§ DIRECTIONS FOR THIS TASK:
Determine the number of lines in the listing below in which the word "configure" is present, and state it without comment.

§ DATA EXCERPTS:
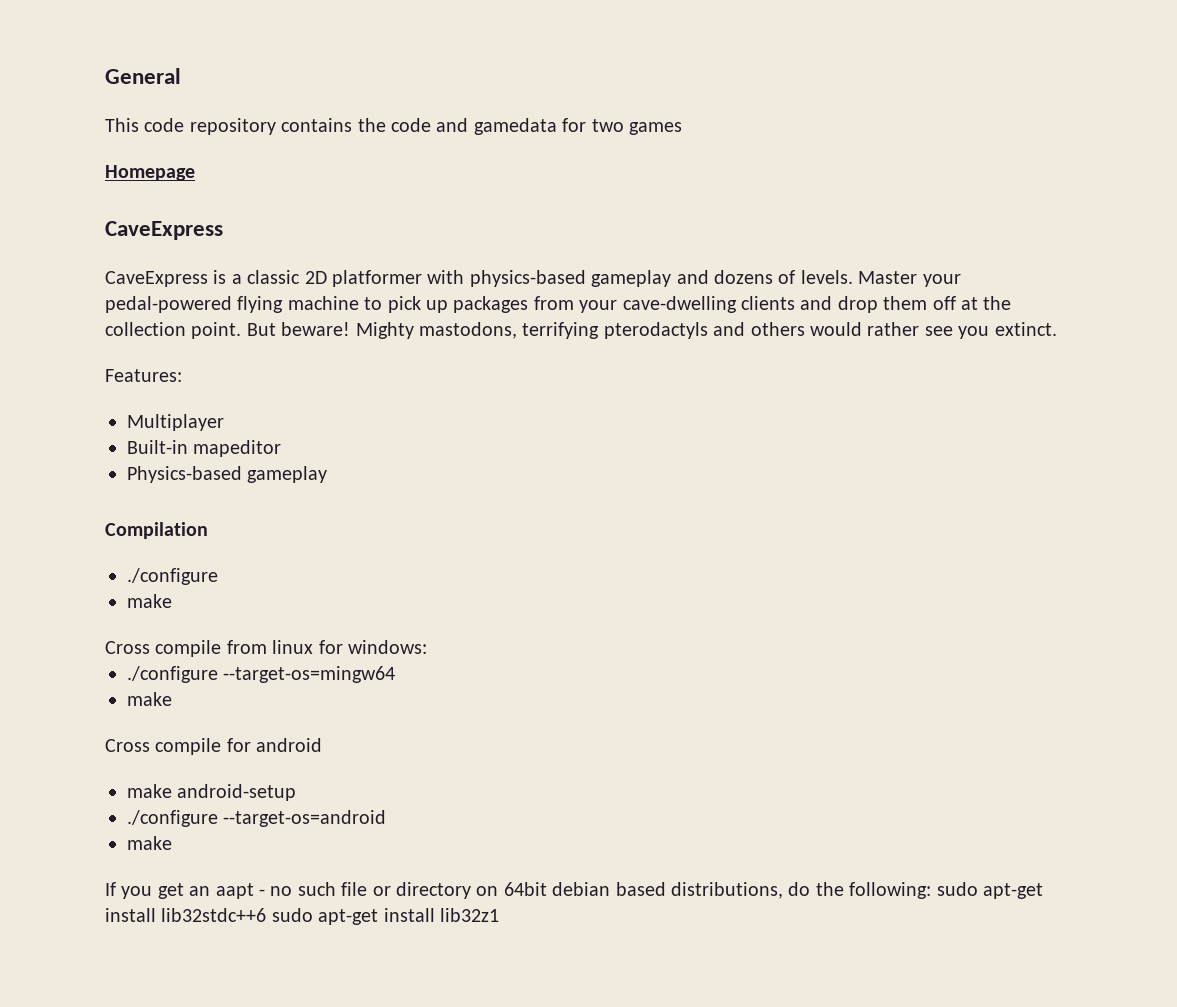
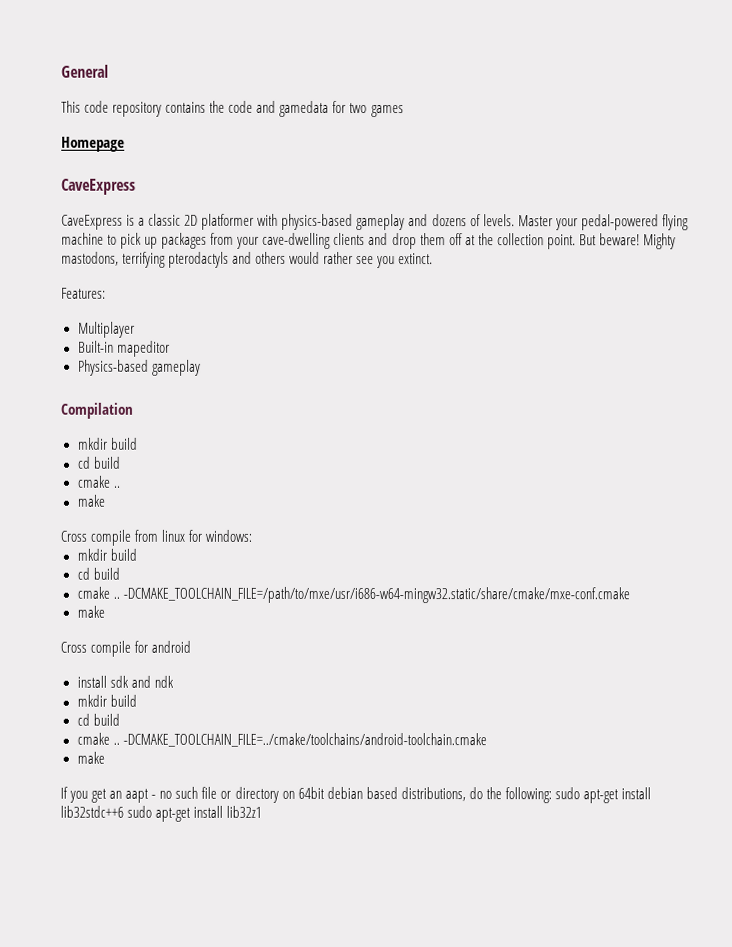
[127,568,218,585] ./configure -> [77,437,138,450] [77,456,121,469] [76,475,120,488] mkdir build // cd build // cmake ..
[127,666,396,683] ./configure --target-os=mingw64 -> [76,548,137,561] [76,567,120,580] [76,586,630,604] mkdir build // cd build // cmake .. -DCMAKE_TOOLCHAIN_FILE=/path/to/mxe/usr/i686-w64-mingw32.static/share/cmake/mxe-conf.cmake
[127,784,297,801] [127,810,387,827] make android-setup // ./configure --target-os=android -> [76,675,174,688] [76,694,137,707] [76,713,120,726] [76,732,487,748] install sdk and ndk // mkdir build // cd build // cmake .. -DCMAKE_TOOLCHAIN_FILE=../cmake/toolchains/android-toolchain.cmake

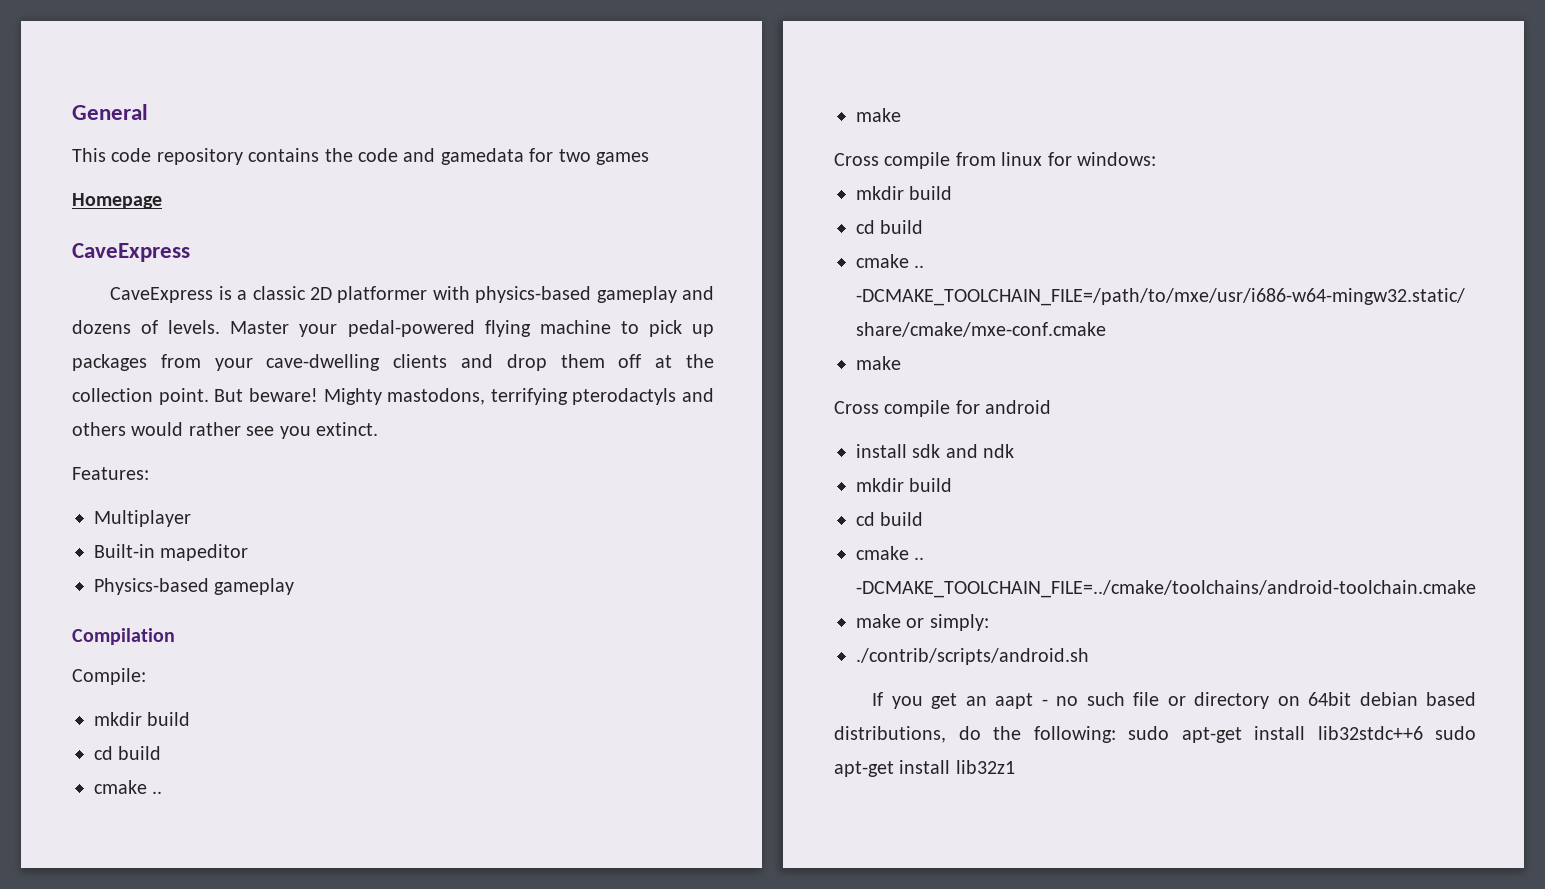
(134, 410) none -> [72,668,146,685] // Compile:
(105, 757) none -> [906,614,989,631] [856,648,1089,665] or simply: // ./contrib/scripts/android.sh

§ EXERCISE RESULT:
3